[Before-and-after page screenshots]
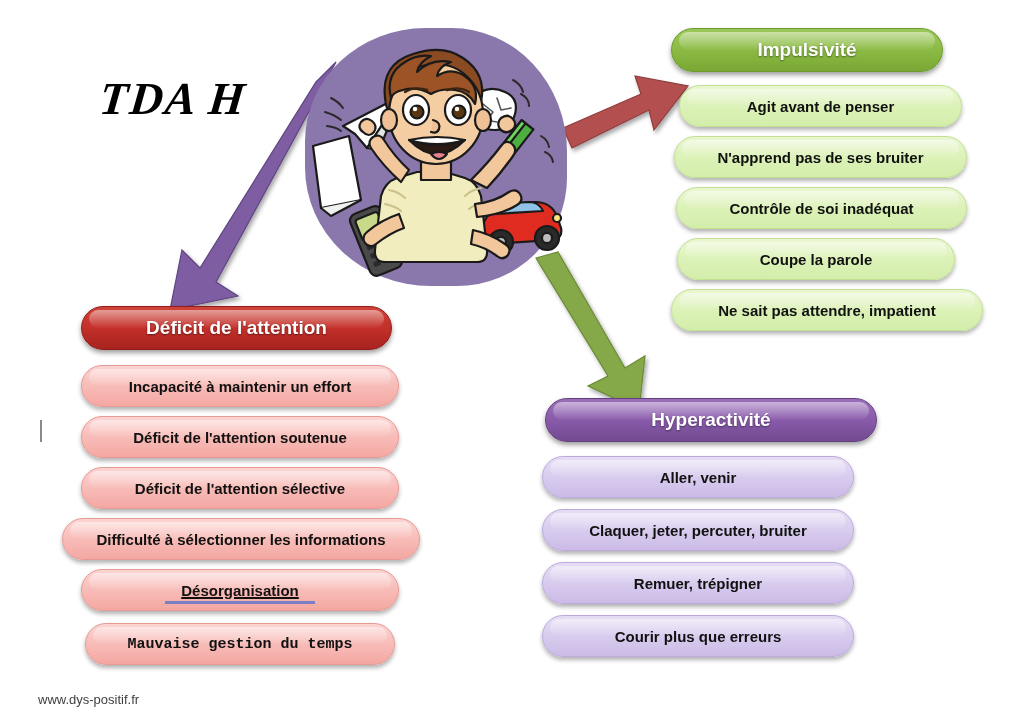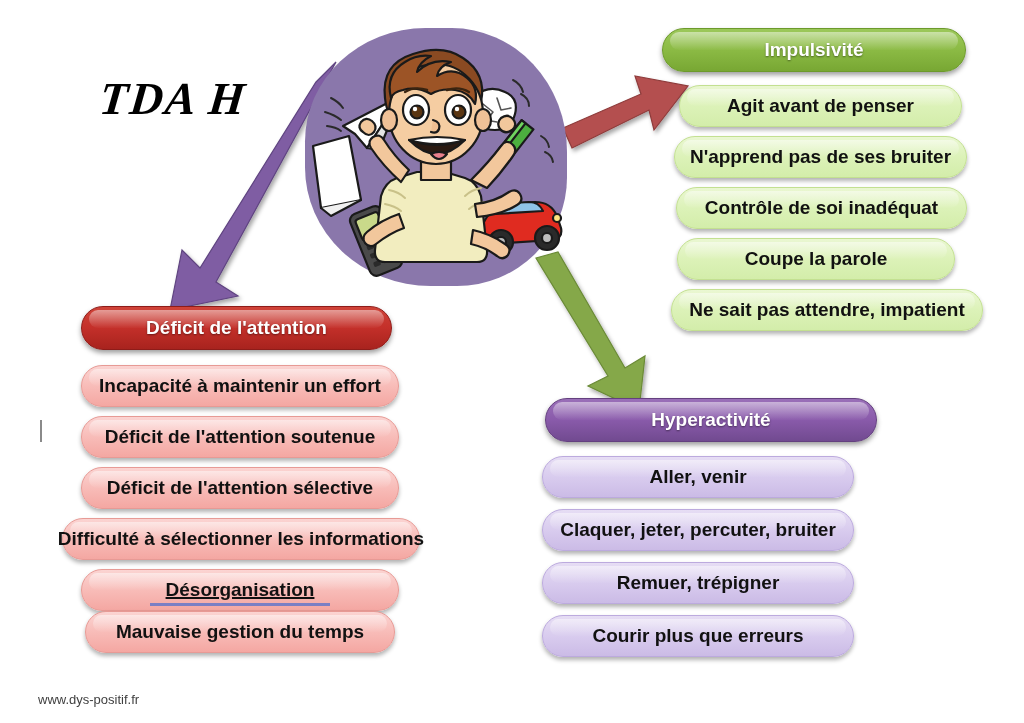"Impulsivité" #hdr-impulsivity { margin-left: none -> 9px; width: 304px -> 272px }
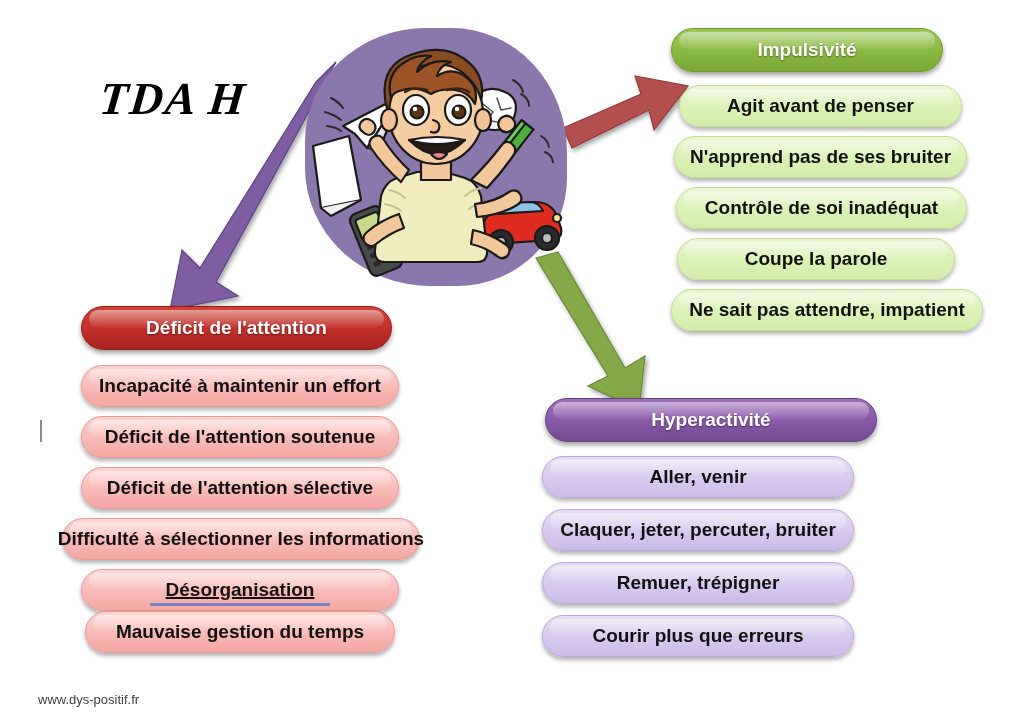"Agit avant de penser" .item-pill { font-size: 19px -> 15px }
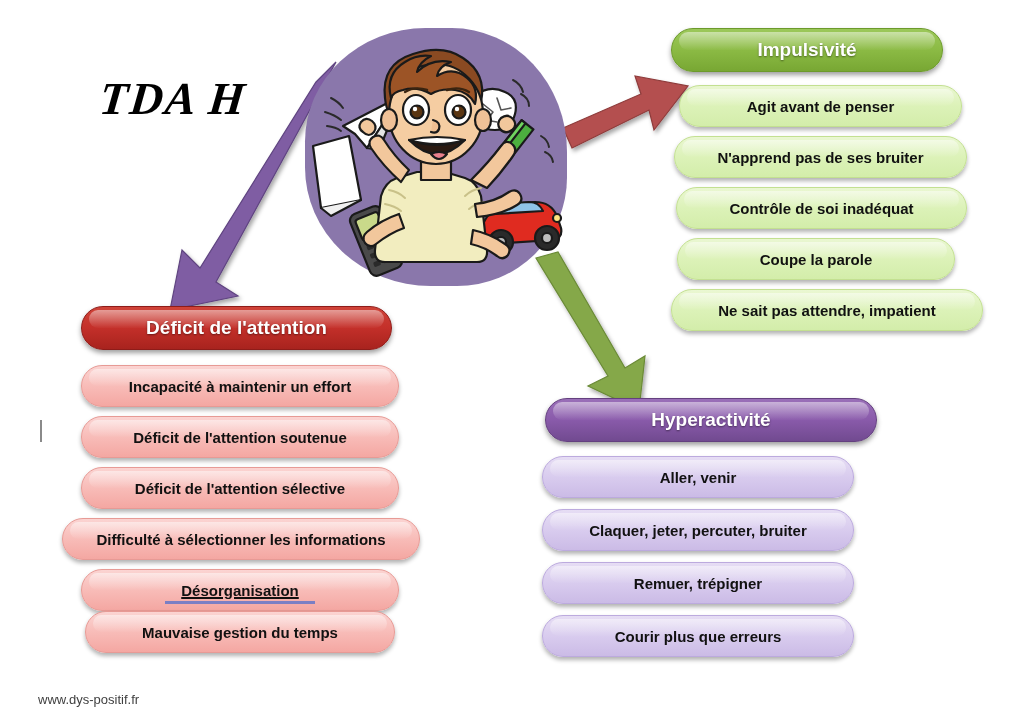"Mauvaise gestion du temps" div.pill { font-family: none -> Liberation Mono, monospace; margin-top: none -> 12px }
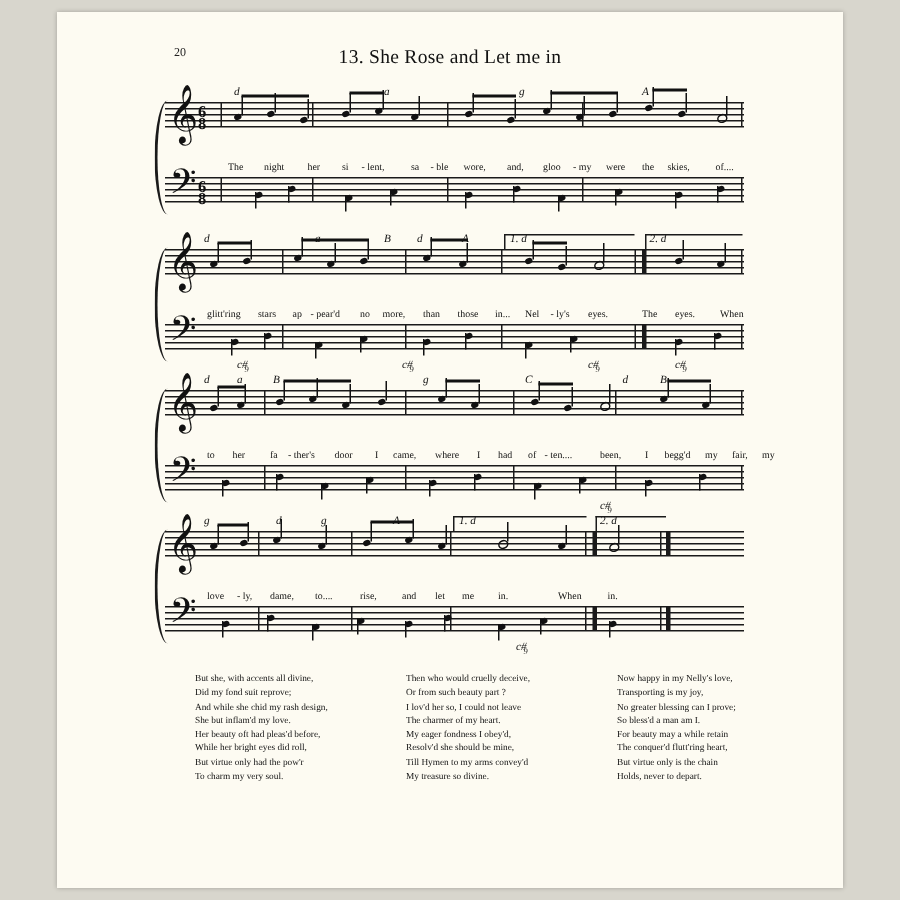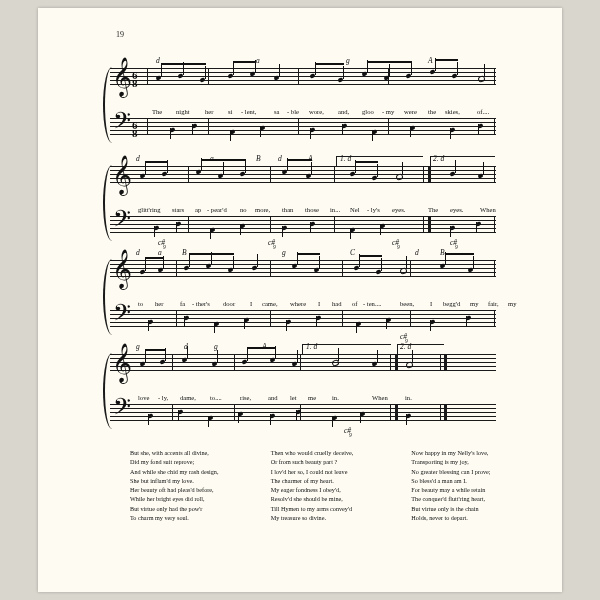"19" div.page-number { text: 19 -> 20 }
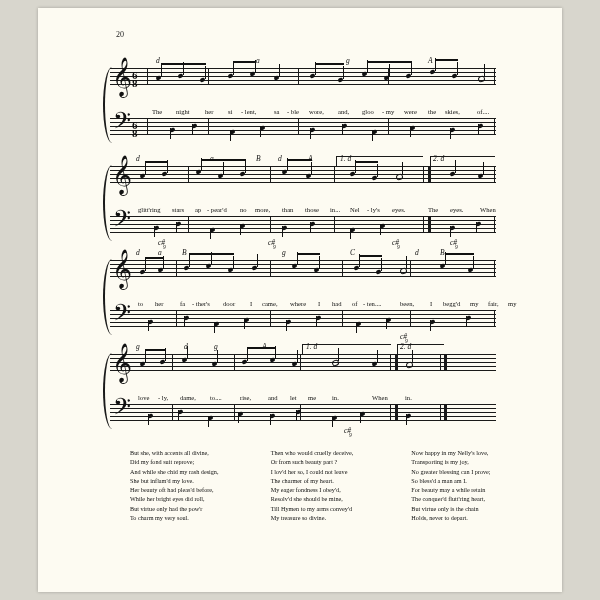"13. She Rose and Let" div.title { html: none -> <div>13. She Rose and Let me in</div> }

--- Work item ---
An exact copy of the records above is required, leaving out the pictures.

--- Answer to this task ---
"Impulsivité" #hdr-impulsivity { margin-left: none -> 9px; width: 304px -> 272px }
"Agit avant de penser" .item-pill { font-size: 19px -> 15px }
"Mauvaise gestion du temps" div.pill { font-family: none -> Liberation Mono, monospace; margin-top: none -> 12px }
"19" div.page-number { text: 19 -> 20 }
"13. She Rose and Let" div.title { html: none -> <div>13. She Rose and Let me in</div> }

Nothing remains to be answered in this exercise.